* **What you should do**
Could you filter the data below down to the lines that hold the word "Tests"?

*** Opening of Supplied entries ***

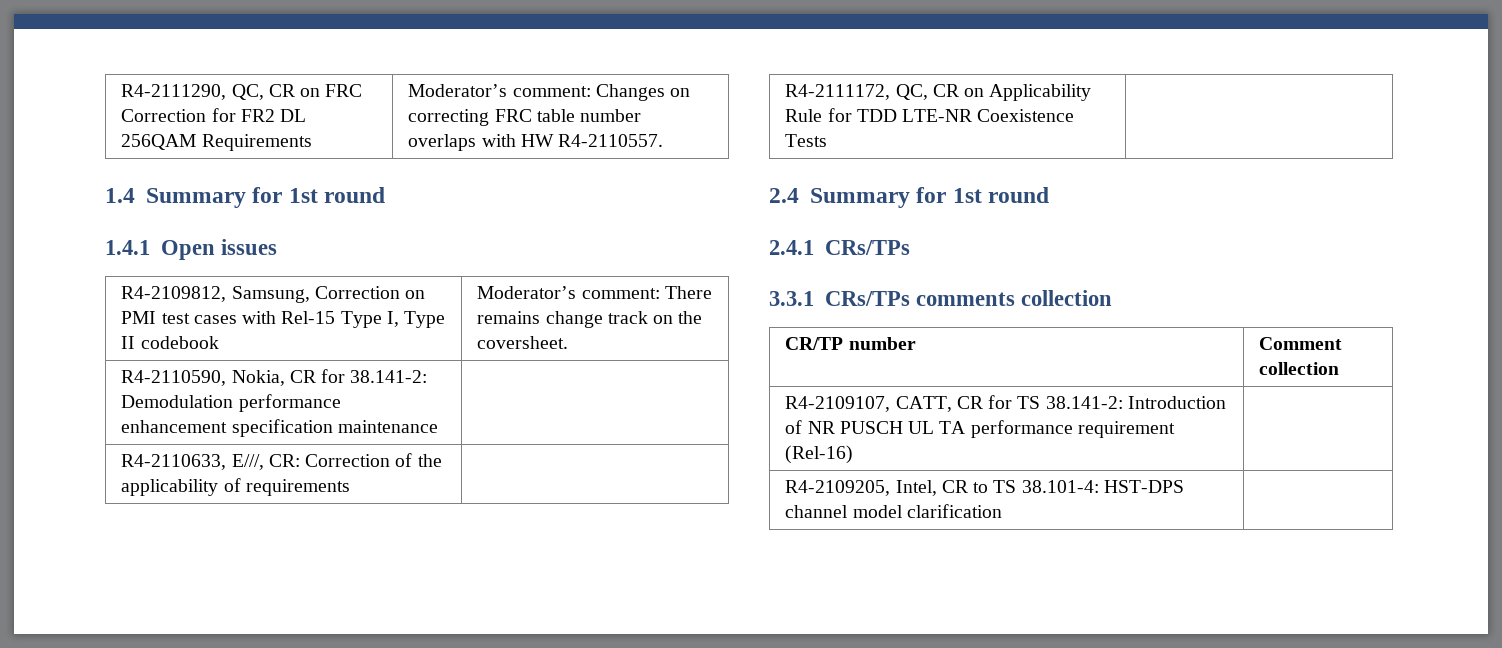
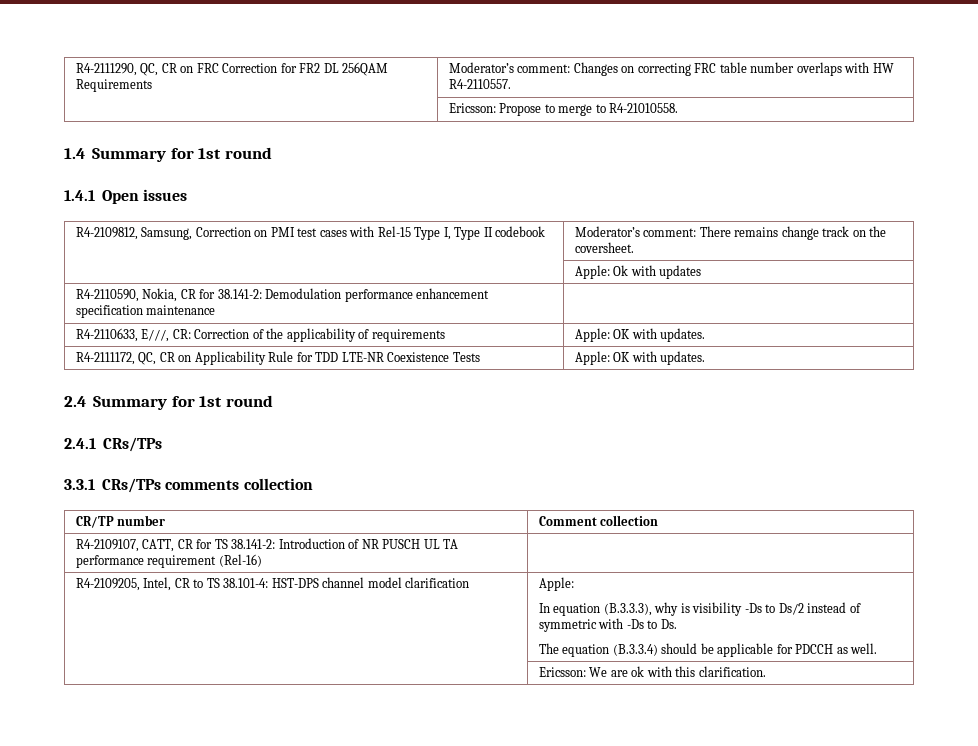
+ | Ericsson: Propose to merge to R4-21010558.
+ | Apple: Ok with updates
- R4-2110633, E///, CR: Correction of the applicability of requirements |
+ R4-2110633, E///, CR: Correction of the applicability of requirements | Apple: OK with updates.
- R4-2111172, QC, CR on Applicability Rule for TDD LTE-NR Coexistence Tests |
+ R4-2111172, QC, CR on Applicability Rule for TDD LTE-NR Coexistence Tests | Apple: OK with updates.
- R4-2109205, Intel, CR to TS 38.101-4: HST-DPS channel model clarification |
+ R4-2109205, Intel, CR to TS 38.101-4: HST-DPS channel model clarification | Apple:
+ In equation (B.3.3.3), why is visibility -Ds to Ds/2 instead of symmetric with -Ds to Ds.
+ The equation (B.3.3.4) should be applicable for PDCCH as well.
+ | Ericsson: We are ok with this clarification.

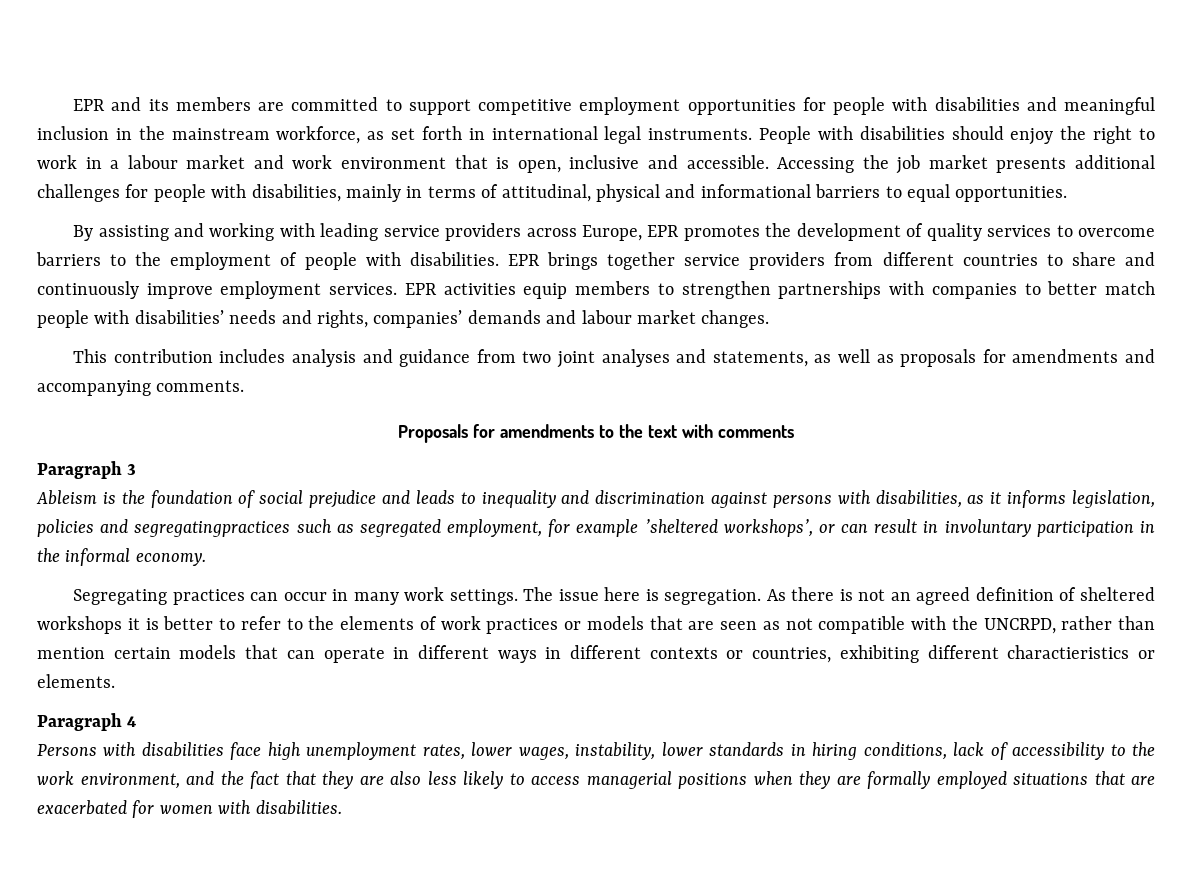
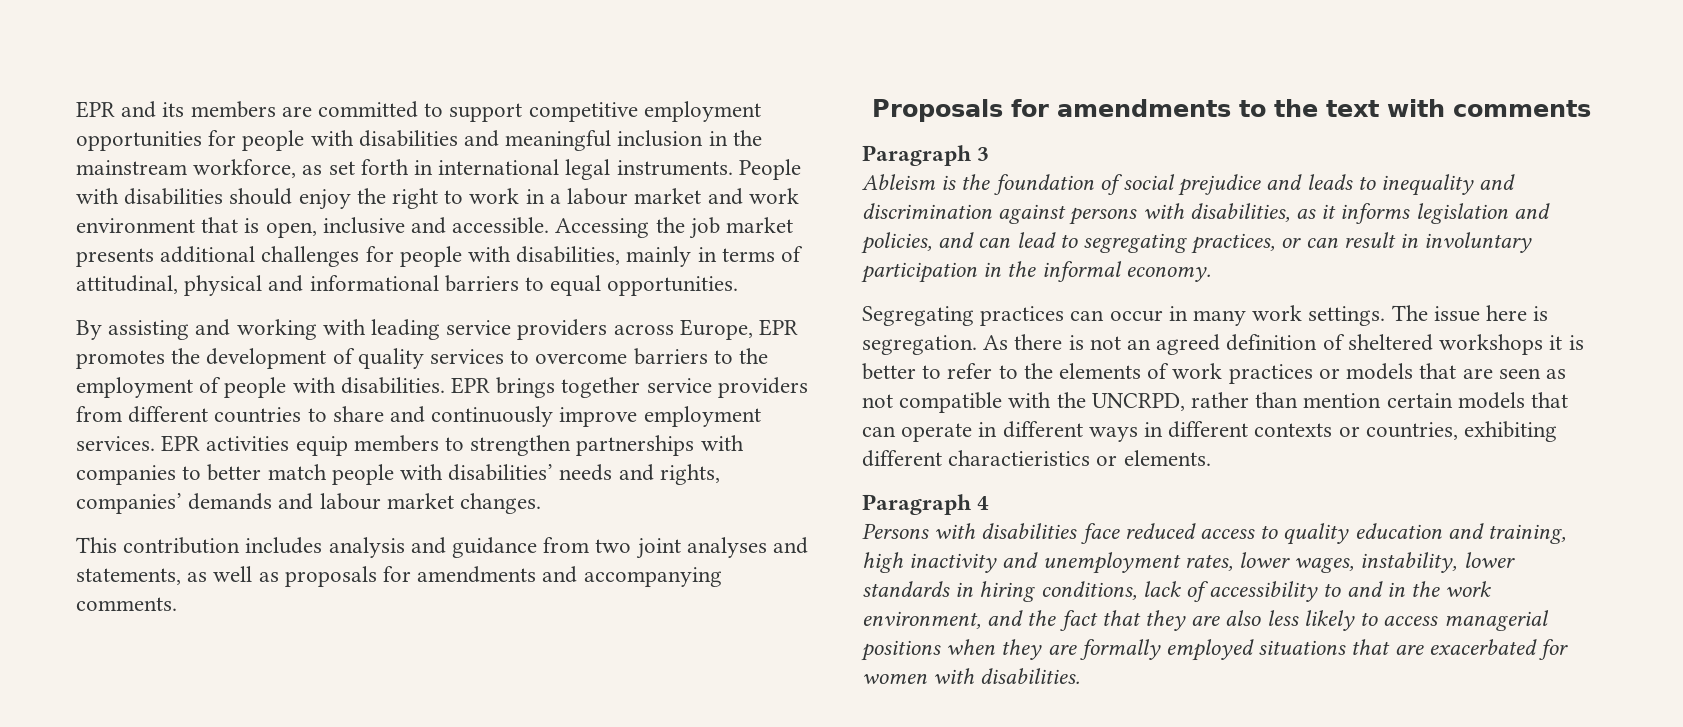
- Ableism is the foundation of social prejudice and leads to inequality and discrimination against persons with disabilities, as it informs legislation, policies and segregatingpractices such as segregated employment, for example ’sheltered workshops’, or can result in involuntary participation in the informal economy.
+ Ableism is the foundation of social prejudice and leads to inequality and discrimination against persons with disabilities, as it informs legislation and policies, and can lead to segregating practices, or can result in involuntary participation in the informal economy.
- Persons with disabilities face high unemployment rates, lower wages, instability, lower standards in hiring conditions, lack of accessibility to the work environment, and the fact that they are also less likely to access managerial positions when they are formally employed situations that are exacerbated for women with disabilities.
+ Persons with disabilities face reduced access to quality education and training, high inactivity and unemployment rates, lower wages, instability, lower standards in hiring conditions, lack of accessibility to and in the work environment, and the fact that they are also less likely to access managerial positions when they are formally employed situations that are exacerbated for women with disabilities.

*** Close of Supplied entries ***

* **Problem solution**
- R4-2111172, QC, CR on Applicability Rule for TDD LTE-NR Coexistence Tests |
+ R4-2111172, QC, CR on Applicability Rule for TDD LTE-NR Coexistence Tests | Apple: OK with updates.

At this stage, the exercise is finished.